Episode162 帝
「貴様らが我が父を...!燃やし尽くしてやるっ...!」
ファフニールは脳へ直接、憎悪を露に語りかけてくる。ヤツは言う通り、次の攻撃、炎を浴びせる。僕たちは四方八方へと散り、それぞれその先の敵を斬る、刺す、殴る、撃つで打ちのめす。
さらに、僕は続いて襲いかかった巨人を斬り上げて二つに裂き、死体を蹴ってさらに上へ。
「ペルスペクト!」
「ペルスペクト!」
「ペルスペクト!」
「ペルスペクト!」
「ペルスペクト!」
そこへ悪魔らが黒の球を放ってくる。下を見ればマリアの攻撃魔法、その取りこぼしのギヴールがテーラへ飛びかからんとしていた。
「ミノマムノヴァ。」
僕は咄嗟に全方位攻撃の光弾を放つ。ギヴールはこれを首に受けて地に落ち倒れ、球を相殺し、残る球の半数は地面の凶虫や巨人を貫き倒す。
「クロスエッジ。」
間髪入れず今度は無数に十字架の剣を撃ち出す。これを体中に受けて落ちていき、流れ弾は下の敵を刺し穿つ。そうして怯んだ敵を、他の皆が魔法や銃、聖なる拳などそれぞれで倒す。
その内に、蝶の毒粉を魔力解放で吹き飛ばし、
「バインダー!」
とその蝶を拘束する。だが、その紐は片端を僕が掴み、振り下ろしてソイツを地面に叩きつけ、その反動を使ってさらに上へ。
やがて、僕はファフニールの真上へ。フランさんも横に現れ、まずはそれぞれ分かれて両目を狙う。だが、
キキキィィィィィッッッン!
と何かに弾かれる。見ると、先ほどまで見えていた目は周りと同じ青い外殻に覆われ、少し経つとその殻は消えて再び目が露になった。
「前戦った時、あんなのできてたか!?」
落ちて見上げながら僕は驚き、そう言う。これにフランさんは、
「さっきの言葉を聞いて察するに前に戦ったのは中のがアイツじゃなくてアイツのお父さんよ。スコーピオン、ファフニール、ギガンテス、サキュバス。まとめて『四帝』って呼ばれてるけど、それぞれ心臓を移植させることで次の者へ力を継承するの。そして、まれに『帝』って呼ばれる身体を自由に変形できる継承者が現れるの。おそらく、今のファフニールの中はその『帝』。あれはドュンケルの力の1つ、身体変化の名残らしいわ。」
と僕に説明をしてくれる。これでまたヤツらの情報を深めることができた。
そして、炎を放ちながらファフニールが下り立つ。同時に、両手の爪を鉤爪とし、他5人へ引っ掻かんとする。
「クッソ...!」
僕は歯噛みし、加速で下から潜り込んみ、右側の鉤爪を剣で防ぐ。向こうはフランさんが防ぎ、そこの鉤爪を斬り落とす。

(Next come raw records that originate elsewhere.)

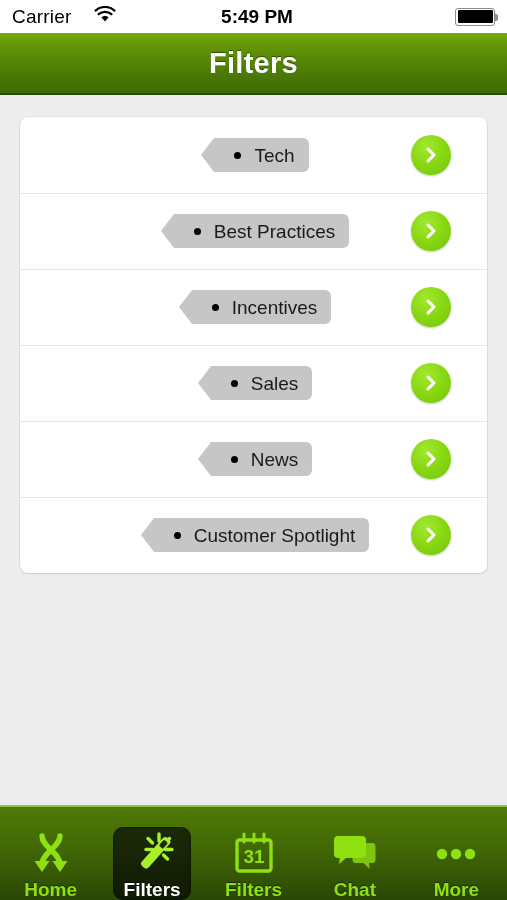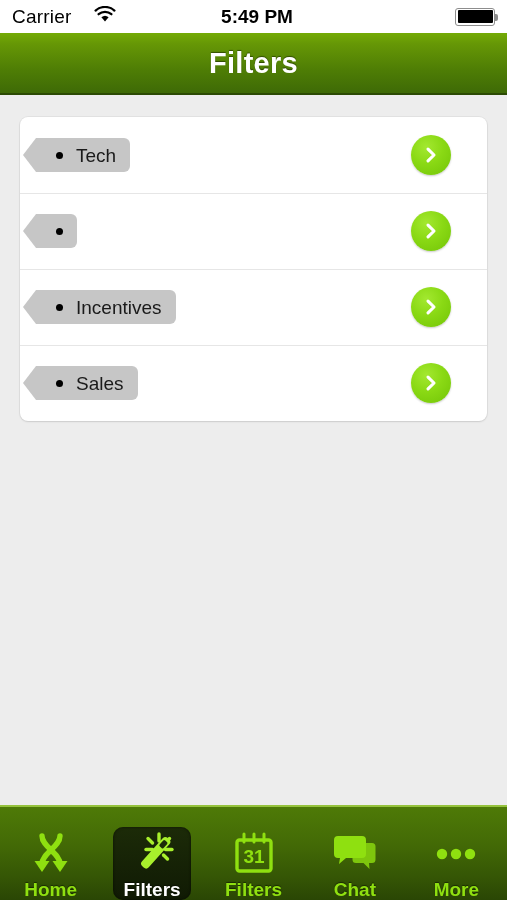--- a/index.html
+++ b/index.html
@@ -50,20 +50,21 @@
   
   .content { flex:1 1 auto; position:relative; background:#ededed; padding:22px 20px 0 20px; }
   .card {
     background:#ffffff; border-radius:8px;
     box-shadow:0 1px 2px rgba(0,0,0,.10), 0 0 0 1px rgba(0,0,0,.045);
     overflow:hidden;
   }
   .row {
     position:relative; height:76px; display:flex; align-items:center;
     padding:0 0 0 16px;
+    justify-content:center;
   }
   .row + .row::before {
     content:""; position:absolute; left:0; right:0; top:0;
     height:1px; background:#e6e6e6;
   }
 
   
   .tag {
     display:inline-flex; align-items:center; gap:13px;
     background:#c6c6c6; color:#1a1a1a;
@@ -156,20 +157,21 @@
         <div class="chevron-btn">
           <svg width="18" height="18" viewBox="0 0 18 18">
               <path d="M6 3.2 L12 9 L6 14.8" stroke="#fff" stroke-width="3.1" fill="none" stroke-linecap="round" stroke-linejoin="round"></path>
             </svg>
         </div>
       </div>
 
       <div class="row">
         <div class="tag">
           <span class="tag-dot"></span>
+          <span class="tag-label">Best Practices</span>
         </div>
         <div class="chevron-btn">
           <svg width="18" height="18" viewBox="0 0 18 18">
               <path d="M6 3.2 L12 9 L6 14.8" stroke="#fff" stroke-width="3.1" fill="none" stroke-linecap="round" stroke-linejoin="round"></path>
             </svg>
         </div>
       </div>
 
       <div class="row">
         <div class="tag">
@@ -188,21 +190,43 @@
           <span class="tag-dot"></span>
           <span class="tag-label">Sales</span>
         </div>
         <div class="chevron-btn">
           <svg width="18" height="18" viewBox="0 0 18 18">
               <path d="M6 3.2 L12 9 L6 14.8" stroke="#fff" stroke-width="3.1" fill="none" stroke-linecap="round" stroke-linejoin="round"></path>
             </svg>
         </div>
       </div>
 
-
+      <div class="row">
+        <div class="tag">
+          <span class="tag-dot"></span>
+          <span class="tag-label">News</span>
+        </div>
+        <div class="chevron-btn">
+          <svg width="18" height="18" viewBox="0 0 18 18">
+              <path d="M6 3.2 L12 9 L6 14.8" stroke="#fff" stroke-width="3.1" fill="none" stroke-linecap="round" stroke-linejoin="round"></path>
+            </svg>
+        </div>
+      </div>
+
+      <div class="row">
+        <div class="tag">
+          <span class="tag-dot"></span>
+          <span class="tag-label">Customer Spotlight</span>
+        </div>
+        <div class="chevron-btn">
+          <svg width="18" height="18" viewBox="0 0 18 18">
+              <path d="M6 3.2 L12 9 L6 14.8" stroke="#fff" stroke-width="3.1" fill="none" stroke-linecap="round" stroke-linejoin="round"></path>
+            </svg>
+        </div>
+      </div>
 
     </div>
   </div>
 
   <div class="tabbar">
 
     <div class="tab">
       <div class="tab-inner">
         <span class="tab-icon">
           <svg width="44" height="46" viewBox="0 0 44 46">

両脇へ目を向けたかと思えば、ファフニールは飛び立ち、横から突如、蝦蛄が現れる。僕とフランさんはともに反応が少し遅れ、両者それぞれ相討ちに持ち込まれ、吹っ飛ばされて互いの背が激突する。
「いってぇ...。」
「つぅっ...!」
僕と彼女はぶつかった背中を押さえて固まる。
と、そこへファフニールの上顎が二又の槍となって二人を同時に狙う。
「リドナー!」
「フラン!」
バーロンとアレックスさん、それぞれの言葉で僕たちはこれに気付く。僕はすぐさま、
「プラテクション!」
と唱えて障壁で防ぐ。
「今度はこっちだ!モールド!」
僕は言い、地面を鋭利な刃に。これで槍を弾き返し、さらに壁から岩を切り離し、これを岩の鎚で吹っ飛ばす。
ドガァァァッッッ!
ファフニールは地面へ激突する。
すぐにヤツは立ち上がり、巨人の攻撃に合わせて、炎を放つ。
「プロテクション!」
僕は唱えてこれを防ぎ、続く「モールド」で地面に針を生み、巨人を足止めする。そこへフレイアが聖なる拳を放って、腹を吹き飛ばした。
これほど倒してもまだ数は減ったようには感じられない。流石は拠点の防衛隊、実に脅威的な兵力である。